谷は薄暗く先程の古坂のイメージとは些か異なって、思った以上に急峻なV字型を呈して
いる。本当に古坂から続く谷なのかいぶかしいほどだけれども、他にこれほど顕著な谷筋
は無く、手元のGPSもそれをもの語っている。どうも古坂の150m位東側にいるよう
である。とすれば谷は今、北を向いているが徐々に北東に振って、200m足らずで林道
始点に出るはず。倒木が行く手を塞ぐように見えたが大したこともなく、湿った土の斜面
に注意しながら進めば、果たして先に斜面を進んだNさんの旦那のSさんから「林道あり」
の声だ。それにしてもこの谷筋。犬の首輪らしいチェーンに熊除けの鐘が落ちていたり、
鹿の大腿骨の破片もあって(まさか人間のじゃ?背筋が寒いッ。)なかなかのものだった。

林道始点にやってきた

 後は神社まで一直線だ。手入れされた植林から抜けると大きな灌漑池。そこから地道も
舗装路に変わり、隠れ家のような家を左に過ごす。そして間もなく神社横の見覚えある資
材置き場の建物が見えてきて、追手神社はすぐそこである。

 甘酒を作っていて十分花を愛でられなかったTさん、Hさんが花を楽しみに行っている
間にコーヒーブレーク。なんだかんだ四方山を話している内にそれらのメンバーも戻って
くる。夜は定例街オフだ。予約の時間に間に合うよう引き上げよう。スプリングエフェメ
ラルの観賞に、予想通り誰も居ない静かなバリエーションルート。今日も充実の一日でし
た。皆さんにに感謝、感謝。



■同行 Oさん、スミレさん、たらちゃん、二輪草さん夫妻、ハム太郎さん、水谷さん、
    もぐさん、レオンさん

【タイムチャート】
8:00千里中央(集合地)
9:10〜10:05 追手神社(ユキワリイチゲ等群生地)
とスプリングエフェメラル群生地
10:10工場北側の尾根取付き
10:43大乗寺コース合流
10:45追入コース合流
10:55〜10:57園林寺跡
11:05〜11:10金山(540m)
11:12〜11:20鬼の架橋
11:20園林寺跡
11:40〜12:05馬頭北北東200m付近の尾根(昼食)
12:15〜12:17馬頭(502m)
12:51406m標高点ピーク
13:05〜13:06古坂
13:24〜13:27ジャンクションピーク(Ca440m)
13:32〜13:39高畑山(461.8m 三等三角点)
13:44ジャンクションピーク
14:00〜14:05古坂東150mの谷
14:12林道始点
14:35追手神社(駐車地)

金山・馬頭・高畑山縦走GPS軌跡 (罫線間隔は10秒=約300m)
 国土地理院2.5万地形図閲覧サービス、フリーソフト『カシミール』を利用しました)


馬頭のデータ
【所在地】兵庫県篠山市・丹波市山南町
【標高】502m
【備考】 氷上郡と多紀郡を分かつ南北に連なる山塊に属し、金山
の西南にあって、金山に城があった際には砦あるいは出
丸が気づかれていたようです。
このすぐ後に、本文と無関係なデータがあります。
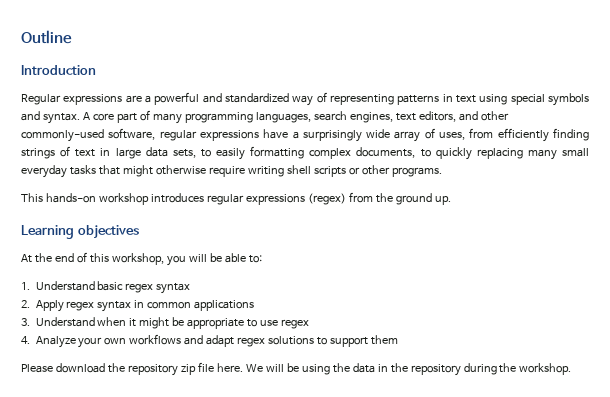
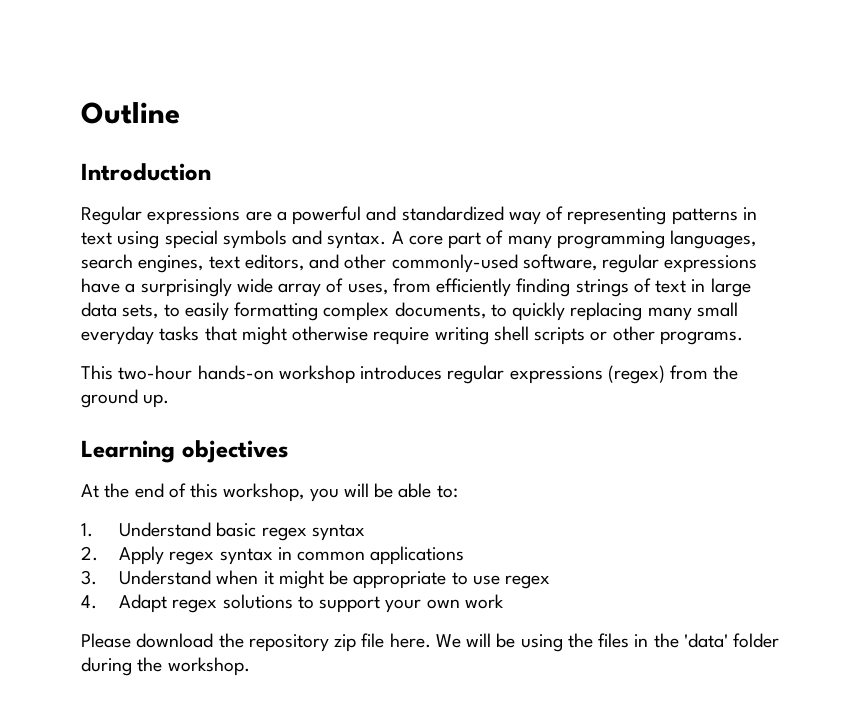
- This hands-on workshop introduces regular expressions (regex) from the ground up.
+ This two-hour hands-on workshop introduces regular expressions (regex) from the ground up.
- 4. Analyze your own workflows and adapt regex solutions to support them
+ 4. Adapt regex solutions to support your own work
- We will be using the data in the repository during the workshop.
+ We will be using the files in the 'data' folder during the workshop.

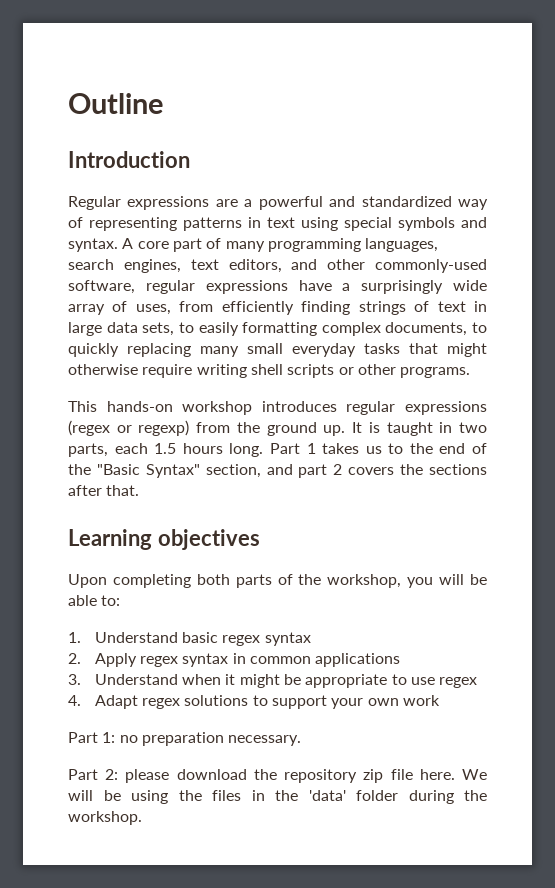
- This two-hour hands-on workshop introduces regular expressions (regex) from the ground up.
+ This hands-on workshop introduces regular expressions (regex or regexp) from the ground up. It is taught in two parts, each 1.5 hours long. Part 1 takes us to the end of the "Basic Syntax" section, and part 2 covers the sections after that.
  Learning objectives
- At the end of this workshop, you will be able to:
+ Upon completing both parts of the workshop, you will be able to:
- Please download the repository zip file here.
+ Part 1: no preparation necessary.
+ Part 2: please download the repository zip file here.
植林で展望はありません。
尚、金山から馬頭へは尾根が複雑な為、地形図とコンパ
スは必携です。
高畑山のデータ
【所在地】兵庫県篠山市
【標高】461.8m(三等三角点)
【備考】 馬頭の南にある三等三角点の山です。古坂、助兵衛坂に
囲まれていますが、いずれも伐り出した木材を加古川沿
いに転がし、筏を組んで流す為に使われた所謂「木ズラ
シ」の峠であったとのことです。